Superpages on amd64 FreeBSD 7.2-STABLE

Sat Dec 12 19:50:53 UTC 2009

On Thu, Dec 10, 2009 at 8:50 AM, Bernd Walter <ticso at cicely7.cicely.de>wrote:

> On Wed, Dec 09, 2009 at 09:07:33AM -0500, John Baldwin wrote:
> > On Thursday 26 November 2009 10:14:20 am Linda Messerschmidt wrote:
> > > It's not clear to me if this might be a problem with the superpages
> > > implementation, or if squid does something particularly horrible to
> > > its memory when it forks to cause this, but I wanted to ask about it
> > > on the list in case somebody who understands it better might know
> > > whats going on. :-)
> >
> > I talked with Alan Cox some about this off-list and there is a case that
> can
> > cause this behavior if the parent squid process takes write faults on a
> > superpage before the child process has called exec() then it can result
> in
> > superpages being fragmented and never reassembled.  Using vfork() should
> > prevent this from happening.  It is a known issue, but it will probably
> be
> > some time before it is addressed.  There is lower hanging fruit in other
> areas
> > in the VM that will probably be worked on first.
>
> For me the whole threads puzzles me.
> Especially because vfork is often called a solution.
>
> Scenario A
> Parent with super page
> fork/exec
> This problem can happen because there is a race.
> The parent now has it's super pages fragmented permanently!?
> the child throws away his pages because of the exec!?
>
> Scenario B
> Parent with super page
> vfork/exec
> This problem won't happen because the child has no pseudo copy of the
> parents memory and then starts with a completely new map.
>
> Scenario C
> Parent with super page
> fork/ no exec
> The problem can happen because the child shares the same memory over
> it's complete lifetime.
> The parent can get it's super pages fragmented over time.
>
>
I'm not sure how you are defining "problem".  If we define "problem" as I
would, i.e., that "re-promotion can never occur", then Scenario C is not
a problem scenario, only Scenario A is.

The source of the problem in Scenario A is basically that we have two ways
of handling copy-on-write faults.  Before the exec() occurs, copy-on-write
faults are handled as you might intuit from the name, a new physical copy is
made.  If the entirety of the 2MB region is written to before the exec(),
then
this region will be promoted to a superpage.  However, once the exec()
occurs,
copy-on-write faults are "optimized".  Specifically, the kernel recognizes
that
the underlying physical page is no longer shared with the child and simply
restores write access to it.  It is the combination of these two methods
that
effectively blocks re-promotion because the underlying 4KB physical pages
within a 2MB region are no longer contiguous.

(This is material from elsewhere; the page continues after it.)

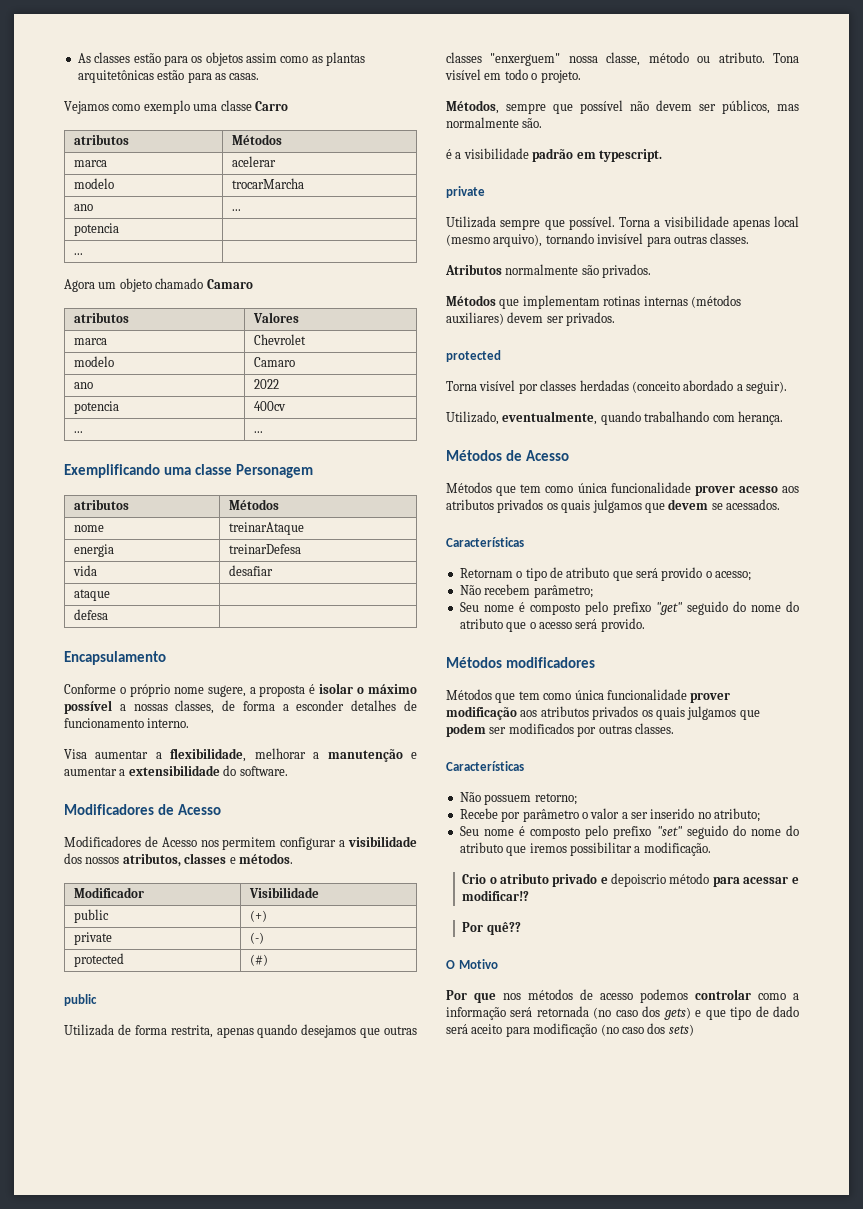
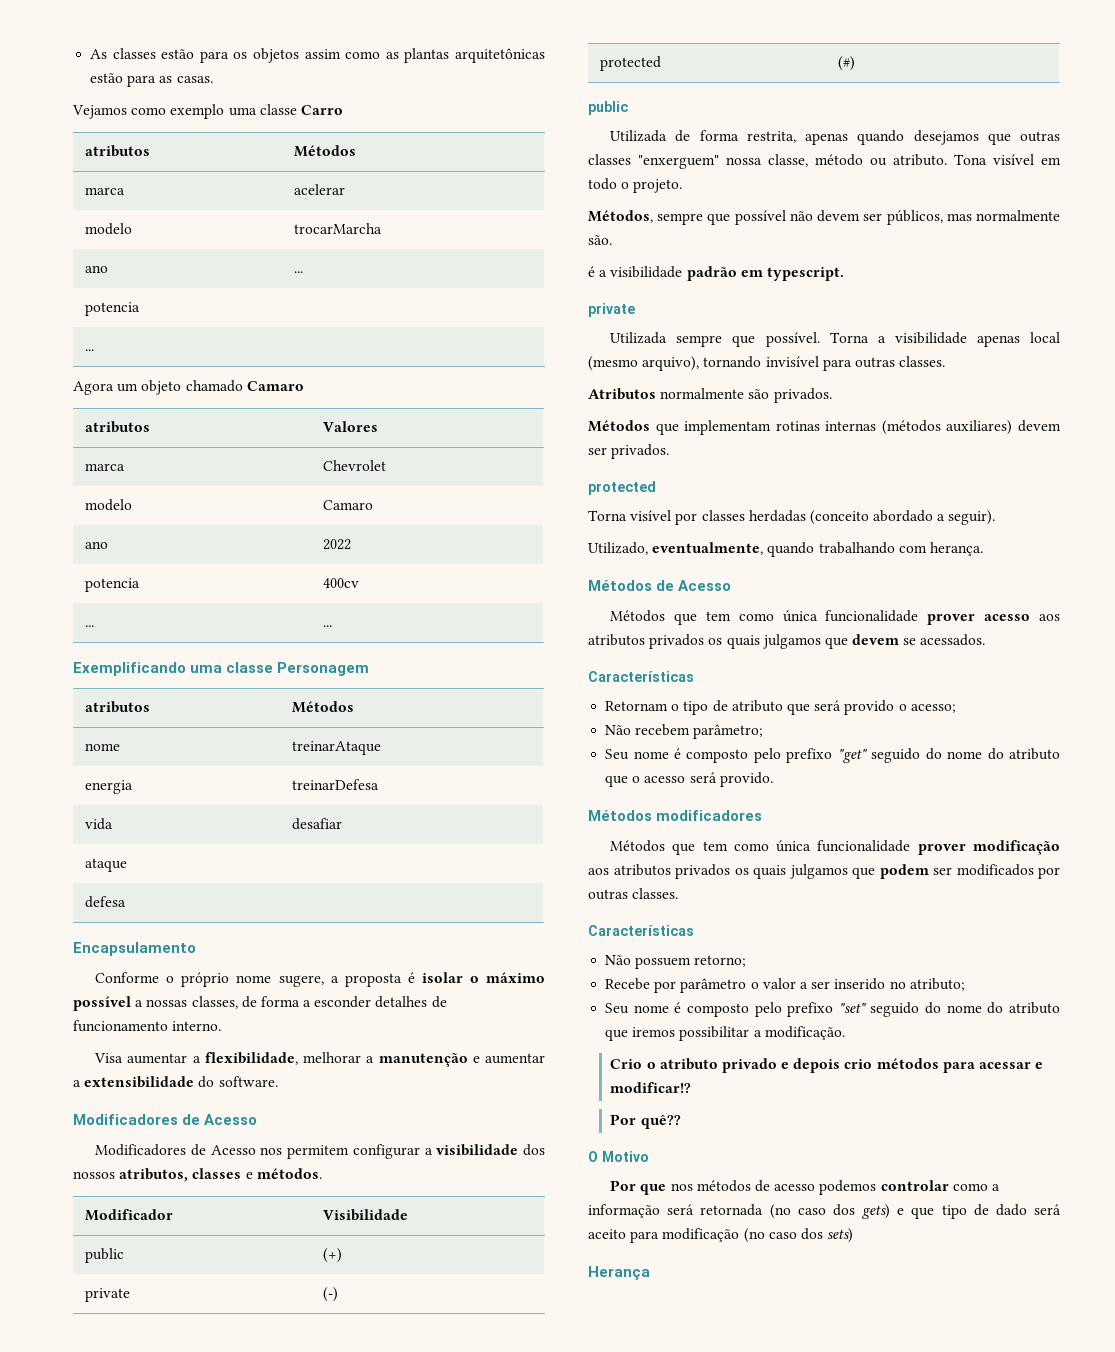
- Crio o atributo privado e depoiscrio método para acessar e modificar!?
+ Crio o atributo privado e depois crio métodos para acessar e modificar!?
+ Herança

In other words, once the first page within a region has been copied, you
have
a choice to make: Do you perform avoidable copies or do you abandon the
possibility of ever creating a superpage.  The former has a significant
one-time cost and the latter has a small recurring cost.  Not knowing how
much the latter will add up to, I chose the former.  However, that choice
may change in time, particularly, if I find an effective heuristic for
choosing
between the two options.

Anyway, please keep trying superpages with large memory applications like
this.  Reports like this help me to prioritize my efforts.

Regards,
Alan